A team of officers from the Metropolitan Police Bureau (MPB) arrested the pair — identified only as Banyong, 40, and Amita, 36 — at their condominium room in Chatuchak district on Monday. They seized 181 plastic bags of hed khee kwai or psilocybin mushrooms, also known as magic mushrooms, weighing 117 kilogrammes, along with mobile phones, an air purifier, humidifier, drying machine, scale, alcohol for cleaning, a thermometer and gloves.

The couple were charged with illegal production, possession and sale of Category 5 narcotics (psilocybin mushrooms), Pol Maj Gen Theeradet Thumsuthee, an MPB chief investigator, said on Tuesday.

The arrest followed a tip-off that the couple had been using the condominium room to illegally grow the mushrooms and were selling them online. They reportedly shipped their products via private logistics firms.

Psilocybin mushrooms and other items are seized from a condominium unit in Bangkok. (Photo: Metropolitan Police Bureau IDMB Facebook)

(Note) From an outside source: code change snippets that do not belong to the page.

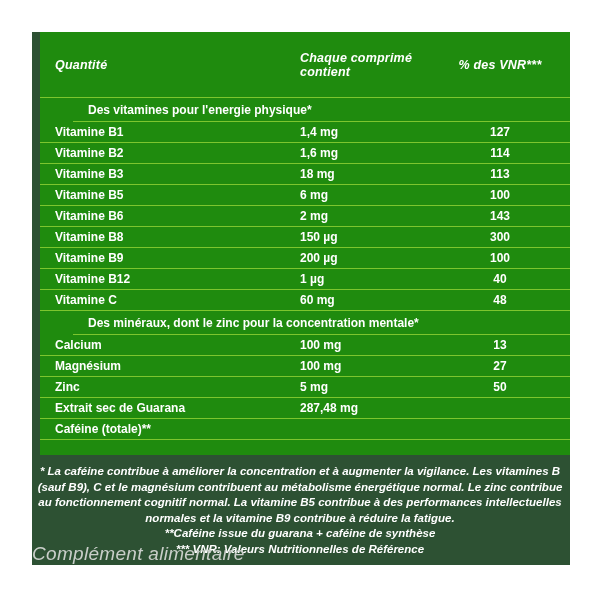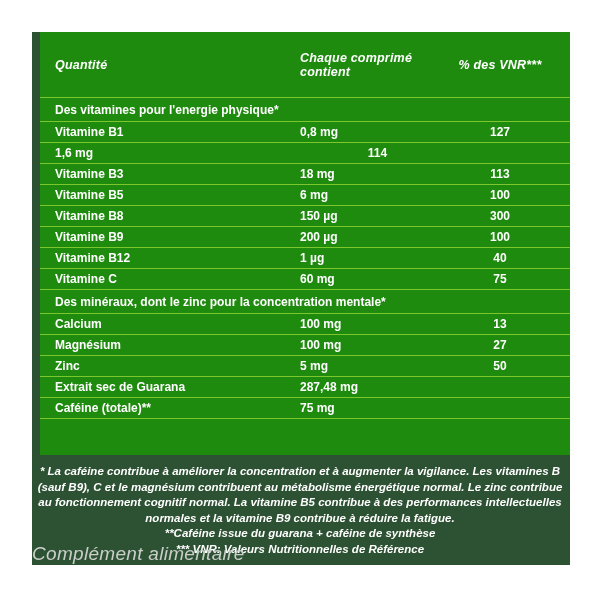--- a/index.html
+++ b/index.html
@@ -51,6 +51,7 @@
     height: 24px;
     font-size: 12px;
     font-weight: bold;
+    margin-left: 33px;
   }
   .cell.qty  { text-align: left; }
   .cell.vnr  { text-align: center; }

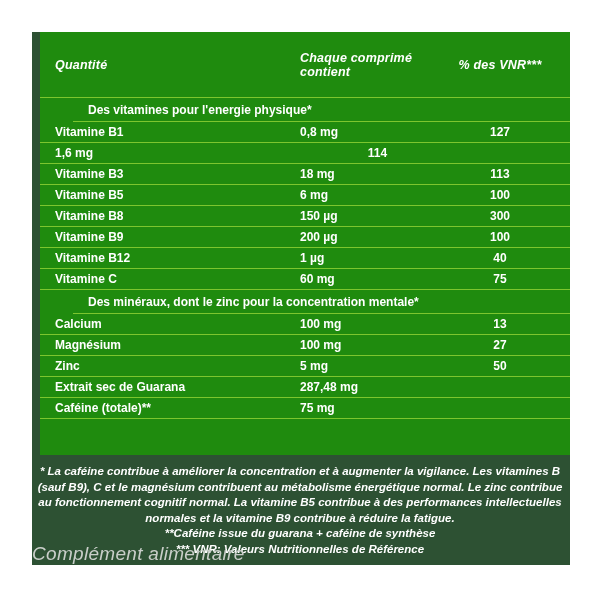--- a/index.html
+++ b/index.html
@@ -94,7 +94,7 @@
         <div class="row section-title">Des vitamines pour l'energie physique*</div>
         <div class="row data-row">
           <div class="cell label">Vitamine B1</div>
-          <div class="cell qty">0,8 mg</div>
+          <div class="cell qty">1,4 mg</div>
           <div class="cell vnr">127</div>
         </div>
         <div class="row data-row">

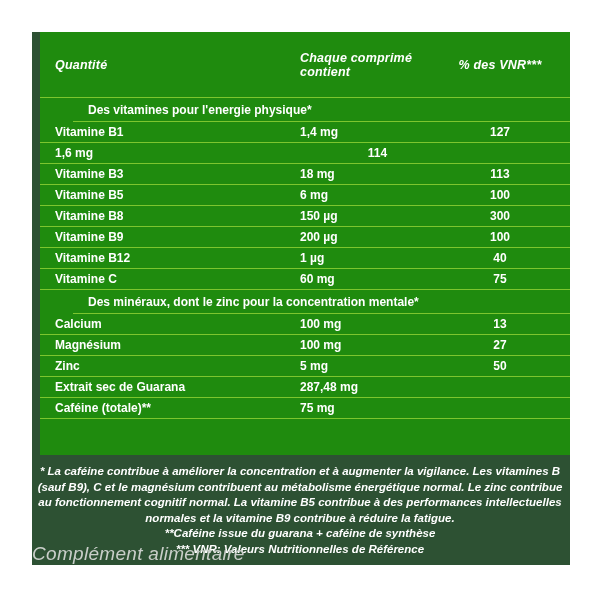--- a/index.html
+++ b/index.html
@@ -98,6 +98,7 @@
           <div class="cell vnr">127</div>
         </div>
         <div class="row data-row">
+          <div class="cell label">Vitamine B2</div>
           <div class="cell qty">1,6 mg</div>
           <div class="cell vnr">114</div>
         </div>

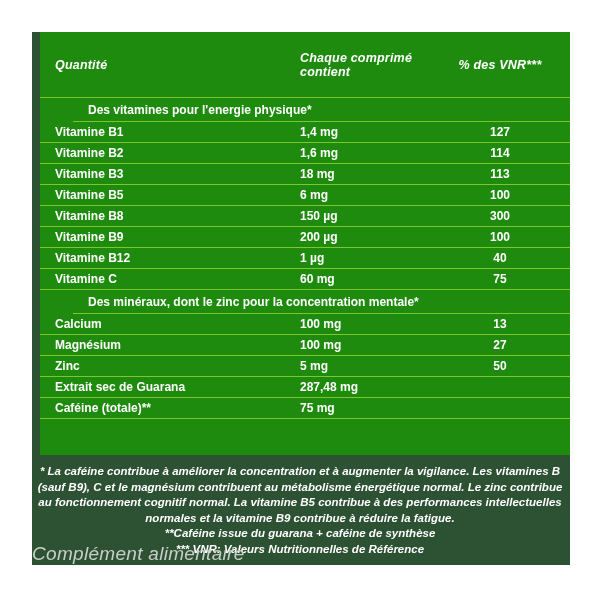--- a/index.html
+++ b/index.html
@@ -113,6 +113,11 @@
           <div class="cell vnr">100</div>
         </div>
         <div class="row data-row">
+          <div class="cell label">Vitamine B6</div>
+          <div class="cell qty">2 mg</div>
+          <div class="cell vnr">143</div>
+        </div>
+        <div class="row data-row">
           <div class="cell label">Vitamine B8</div>
           <div class="cell qty">150 µg</div>
           <div class="cell vnr">300</div>

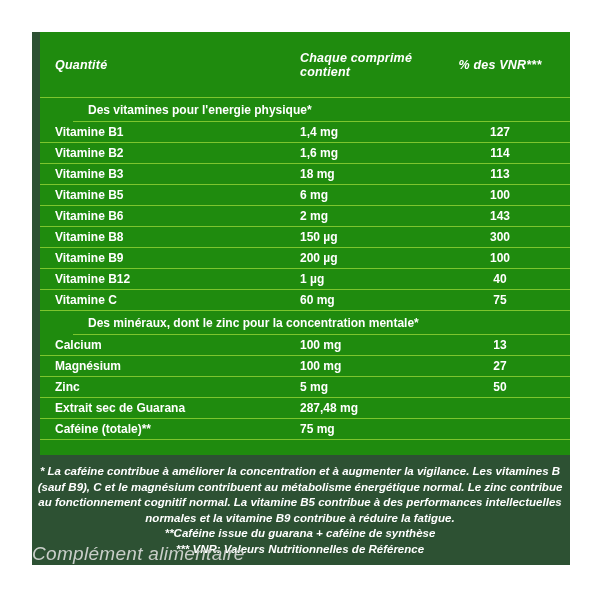--- a/index.html
+++ b/index.html
@@ -135,7 +135,7 @@
         <div class="row data-row">
           <div class="cell label">Vitamine C</div>
           <div class="cell qty">60 mg</div>
-          <div class="cell vnr">75</div>
+          <div class="cell vnr">48</div>
         </div>
         <div class="row section-title">Des minéraux, dont le zinc pour la concentration mentale*</div>
         <div class="row data-row">

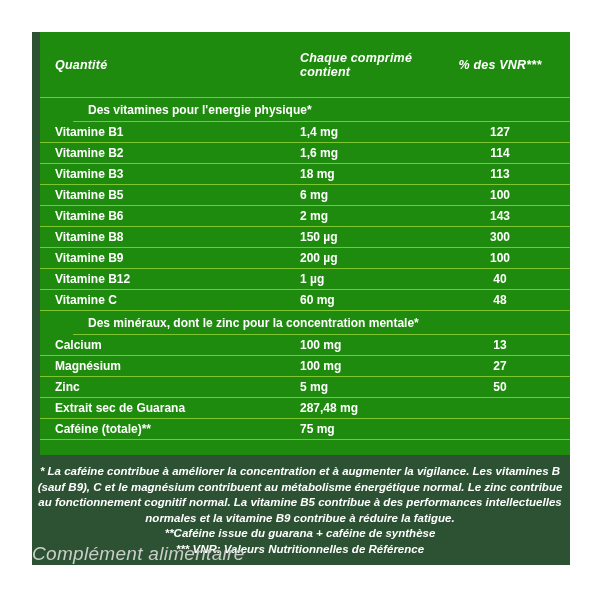--- a/index.html
+++ b/index.html
@@ -160,7 +160,6 @@
         </div>
         <div class="row data-row">
           <div class="cell label">Caféine (totale)**</div>
-          <div class="cell qty">75 mg</div>
           <div class="cell vnr"></div>
         </div>
       </div>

During questioning, Ms Amita told police that she previously worked as a manager of an entertainment venue in the Sukhumvit area. She said she quit her job to live with Mr Banyong, who earned a living selling mineral stones that she claimed to be the same type as moldavites, gemstones created by meteorite impacts. Moldavites are prized by people who believe in the healing properties of crystals.

Mr Banyong said he had spent about two years learning how to culture mushrooms from YouTube, TikTok and Google. The couple eventually decided to grow psilocybin mushrooms, which they sold for 100 baht per gramme. They also provided courses on how to consume magic mushrooms, which they claimed could cure physical and mental illnesses. They charged learners 11,110 baht each.

The suspects also claimed that they had achieved nirvana and were gods with magic powers. They said the stones they sold and the mushrooms they grew were connected to everything. They also claimed they had used the mushrooms to cure a small boy of an unspecified disease.

Police said the couple earned more than 100,000 baht a month selling the mushrooms and providing courses on mushroom consumption.